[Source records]
**********
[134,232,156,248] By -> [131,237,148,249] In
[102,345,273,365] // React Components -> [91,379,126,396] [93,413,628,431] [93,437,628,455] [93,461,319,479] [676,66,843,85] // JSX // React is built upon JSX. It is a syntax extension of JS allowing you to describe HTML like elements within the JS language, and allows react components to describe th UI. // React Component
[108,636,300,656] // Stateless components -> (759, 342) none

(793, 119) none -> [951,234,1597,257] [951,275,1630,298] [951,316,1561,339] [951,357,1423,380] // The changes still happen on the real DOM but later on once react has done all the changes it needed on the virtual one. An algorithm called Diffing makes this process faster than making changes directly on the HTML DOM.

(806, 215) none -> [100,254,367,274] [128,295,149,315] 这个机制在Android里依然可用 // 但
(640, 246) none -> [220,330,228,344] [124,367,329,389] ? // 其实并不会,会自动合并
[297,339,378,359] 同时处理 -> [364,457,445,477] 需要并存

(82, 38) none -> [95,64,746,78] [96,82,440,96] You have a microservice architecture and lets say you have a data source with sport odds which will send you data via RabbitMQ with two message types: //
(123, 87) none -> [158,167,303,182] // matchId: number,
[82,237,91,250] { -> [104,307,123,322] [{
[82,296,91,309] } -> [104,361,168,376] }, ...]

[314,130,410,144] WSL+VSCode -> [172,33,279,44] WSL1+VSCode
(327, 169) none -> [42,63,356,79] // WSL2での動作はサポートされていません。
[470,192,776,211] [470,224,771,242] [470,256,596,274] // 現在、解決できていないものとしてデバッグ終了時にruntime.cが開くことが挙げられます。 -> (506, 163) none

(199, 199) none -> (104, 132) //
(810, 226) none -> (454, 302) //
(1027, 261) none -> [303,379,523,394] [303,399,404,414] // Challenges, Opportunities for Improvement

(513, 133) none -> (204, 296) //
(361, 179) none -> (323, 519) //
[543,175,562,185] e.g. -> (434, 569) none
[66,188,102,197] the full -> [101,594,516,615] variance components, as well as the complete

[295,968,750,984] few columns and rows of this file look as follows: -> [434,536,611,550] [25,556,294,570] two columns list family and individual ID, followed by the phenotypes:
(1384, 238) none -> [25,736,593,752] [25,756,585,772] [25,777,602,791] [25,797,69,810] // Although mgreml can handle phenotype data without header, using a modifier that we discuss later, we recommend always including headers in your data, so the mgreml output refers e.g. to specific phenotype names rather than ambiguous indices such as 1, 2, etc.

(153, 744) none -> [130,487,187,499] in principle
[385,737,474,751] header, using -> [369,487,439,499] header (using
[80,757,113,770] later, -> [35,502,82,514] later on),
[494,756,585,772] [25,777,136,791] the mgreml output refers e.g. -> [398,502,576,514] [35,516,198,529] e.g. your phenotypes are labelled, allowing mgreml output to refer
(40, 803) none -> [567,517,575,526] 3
**********
Repeat the entries above exactly, from the first line through the line containing "[297,339,378,359] 同时处理 ->".

Output for this task ->
[134,232,156,248] By -> [131,237,148,249] In
[102,345,273,365] // React Components -> [91,379,126,396] [93,413,628,431] [93,437,628,455] [93,461,319,479] [676,66,843,85] // JSX // React is built upon JSX. It is a syntax extension of JS allowing you to describe HTML like elements within the JS language, and allows react components to describe th UI. // React Component
[108,636,300,656] // Stateless components -> (759, 342) none

(793, 119) none -> [951,234,1597,257] [951,275,1630,298] [951,316,1561,339] [951,357,1423,380] // The changes still happen on the real DOM but later on once react has done all the changes it needed on the virtual one. An algorithm called Diffing makes this process faster than making changes directly on the HTML DOM.

(806, 215) none -> [100,254,367,274] [128,295,149,315] 这个机制在Android里依然可用 // 但
(640, 246) none -> [220,330,228,344] [124,367,329,389] ? // 其实并不会,会自动合并
[297,339,378,359] 同时处理 -> [364,457,445,477] 需要并存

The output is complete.